As the fog lifted from my brain, it became easier to accept that I wasn’t Theresa and that Jenna wasn’t my sister Sharon. But as dread and fear pooled into the vacancies left behind by that life and identity, I found myself pining for the simplicity of an evil father and his cult that wanted to kill me. At least that, as confusing and terrifying as it had been, made a kind of sense. But all of this? How could these people do everything they were doing? Just with a set of pills?

It didn’t seem possible, but the whys and wherefores didn’t really matter either. We were trapped here. If only I could just get us out of here one more time, maybe we could go far enough away that they couldn’t find us. I’d take Jenna and we’d lose ourselves in the old world I’d always known, in a world that was familiar and made sense. Even if that world was a lie, it was preferable to whatever this horror was. I just had to stay calm and try to figure out how we could escape.

Swan had begun giggling softly under her breath. “John, that’s what I like about you. What I’ve always liked about you. You’re so resilient. You may not be cut from the same cloth as your wife, but I have no doubt you will contribute for many, many years to come.” I saw Jenna flinch out of the corner of my eye. Swan either didn’t see it or chose not to react, as she went on without pause. “Jenna’s…indiscretion in giving you the Rasa pill…well, some of us have had real concerns if it would damage your progress permanently.” She tipped me a quick wink. “Not me, of course. I always kept the faith. And lo and behold, you’ve gone through the persona transition and regression swimmingly.”
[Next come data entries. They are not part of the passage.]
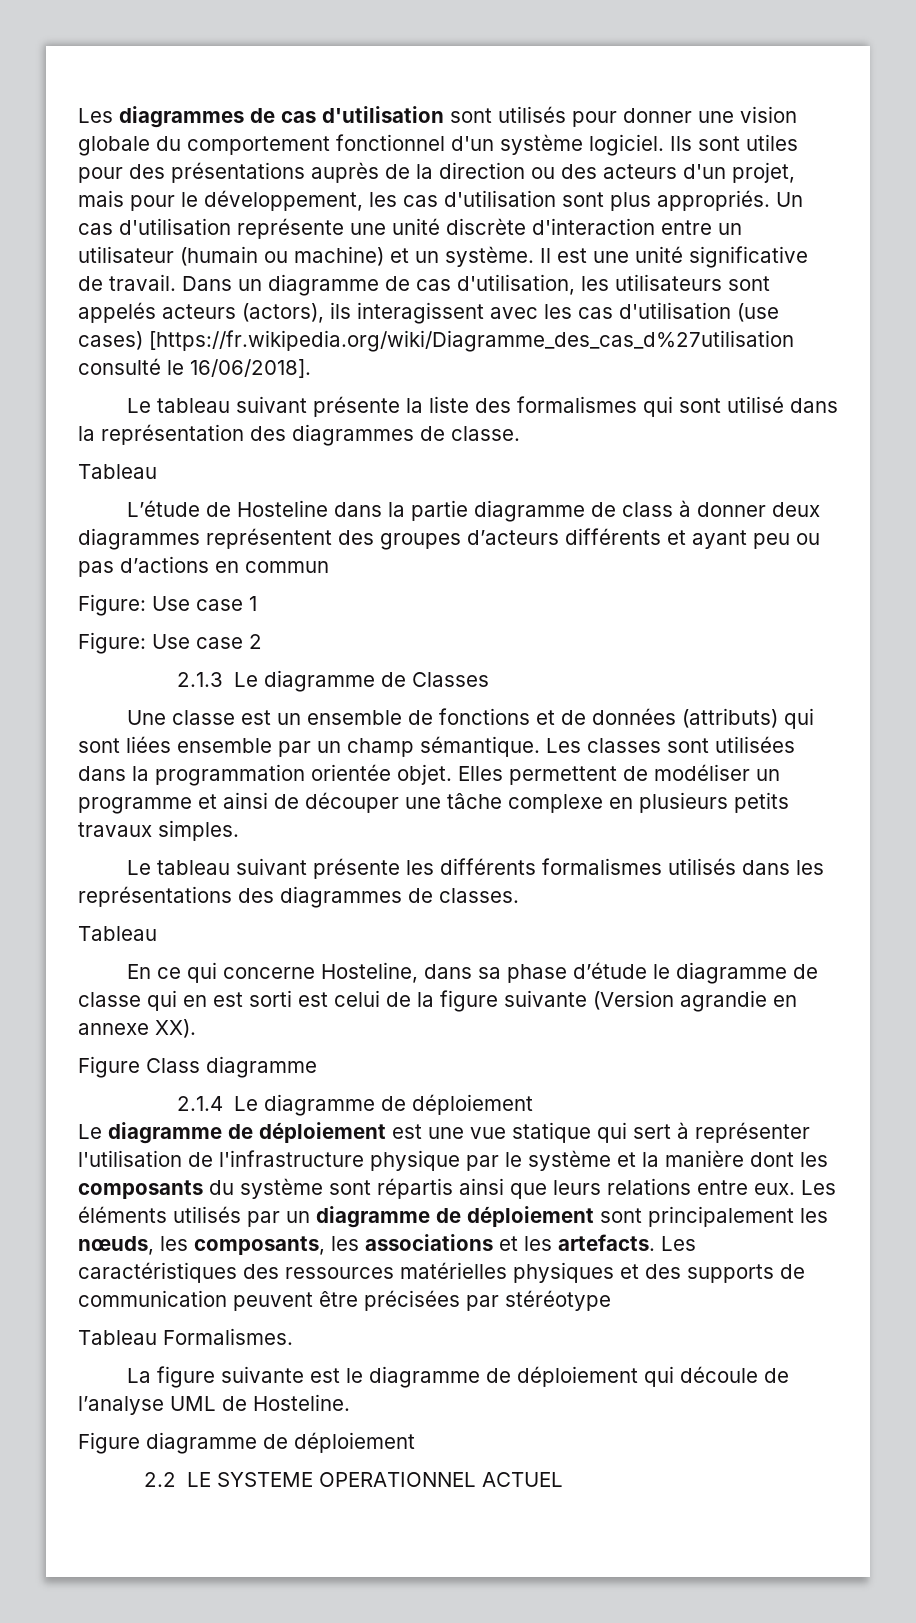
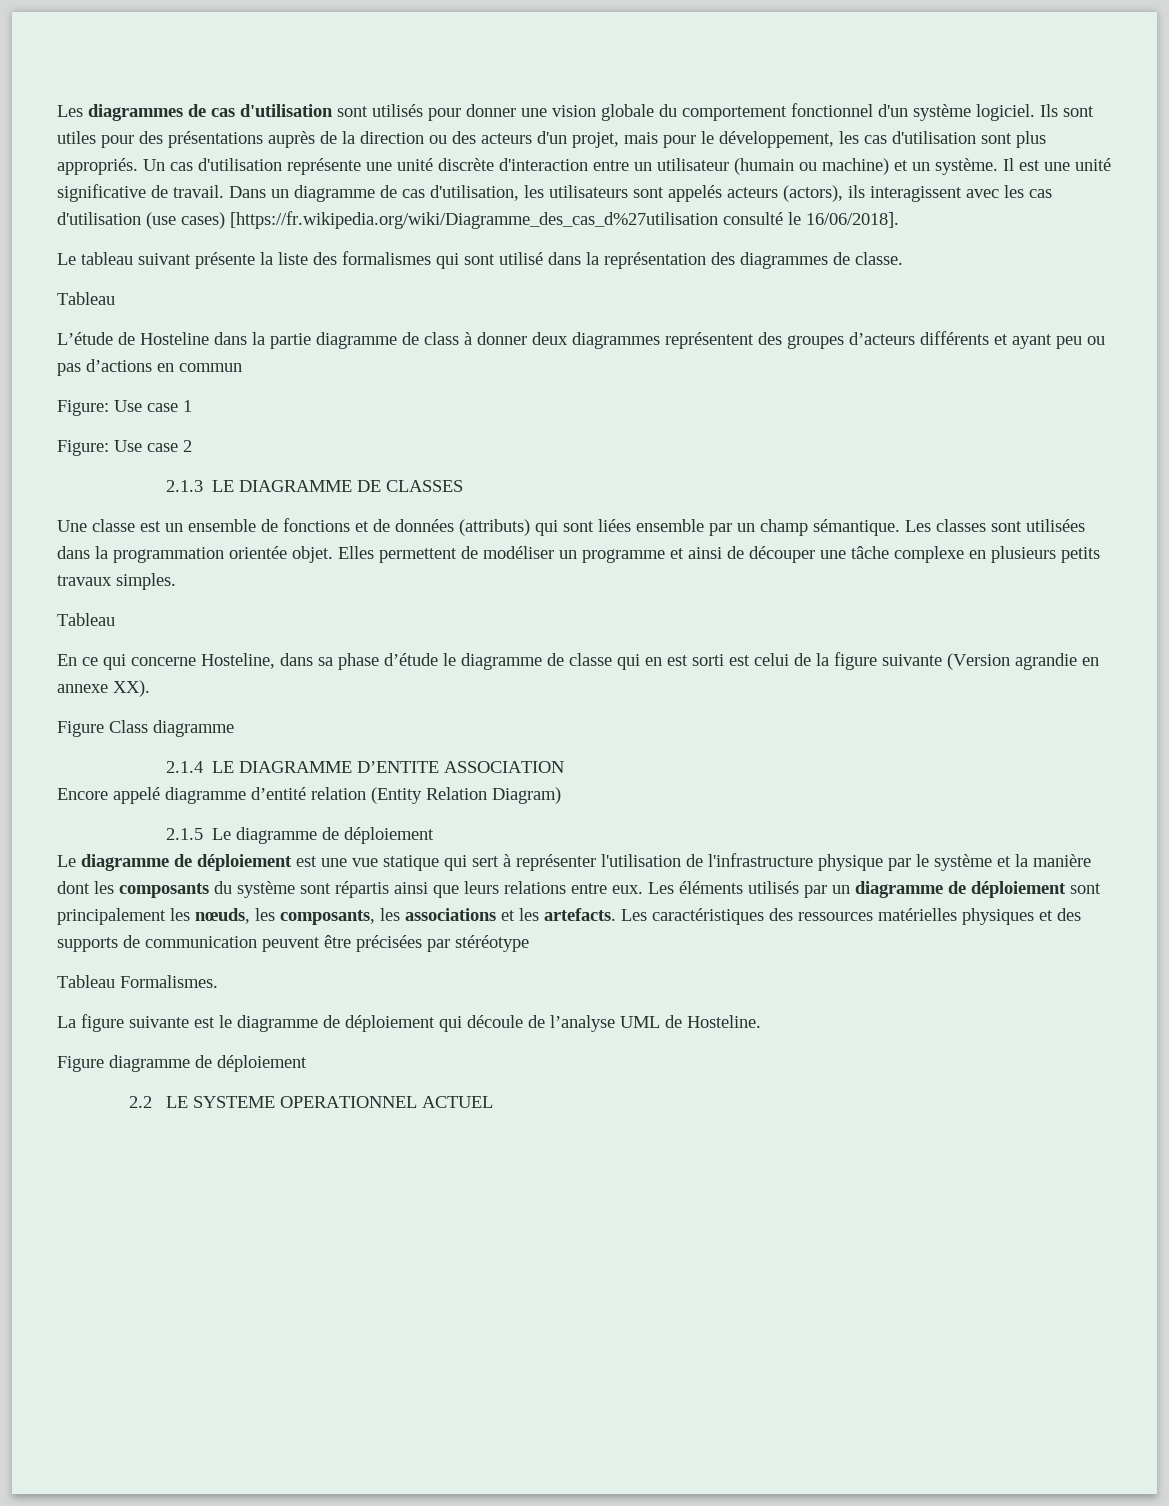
- 2.1.3 Le diagramme de Classes
+ 2.1.3 LE DIAGRAMME DE CLASSES
- Le tableau suivant présente les différents formalismes utilisés dans les représentations des diagrammes de classes.
- 2.1.4 Le diagramme de déploiement
+ 2.1.4 LE DIAGRAMME D’ENTITE ASSOCIATION
+ Encore appelé diagramme d’entité relation (Entity Relation Diagram)
+ 2.1.5 Le diagramme de déploiement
I frowned, slowly shaking my head. “I…okay. Um, can I…can we go now?” I looked over at Jenna, and she was giving me the same sad stare as before. “Let’s get out of here, honey, okay?” I could feel the question buried in my words like a tumor—not just the question of was she ready to leave, but did she want to? Because I had started developing a sense of something being different than before, and it wasn’t just that Jenna had been part of my latest “experience”. It was the feeling that she was in on the joke in a way that I wasn’t.

Swan let out a small snort of laughter. “You two really are cute. I can see a lot of potential here.” I glanced back at her to find her expression becoming more serious again. “But to answer your question, John, the answer is no. You’ve passed the threshold into becoming a permanent member of our little family, and I’m afraid that means you won’t ever need to go home again, because you’re already here.” Her cheek trembled as she gave me another small smile. “Someone will be along to collect you shortly, but try not to worry. We will keep you in pleasant enough accommodations, and aside from your…periodic adventures, you’ll find your time with us much more pleasant that Jenna has no doubt described.” She favored my wife with something bordering on a glare. “Her position was unique. When we find one with such potential, we have to be very harsh at first or it only makes things more difficult in the end. Cruel to be kind, as they say.”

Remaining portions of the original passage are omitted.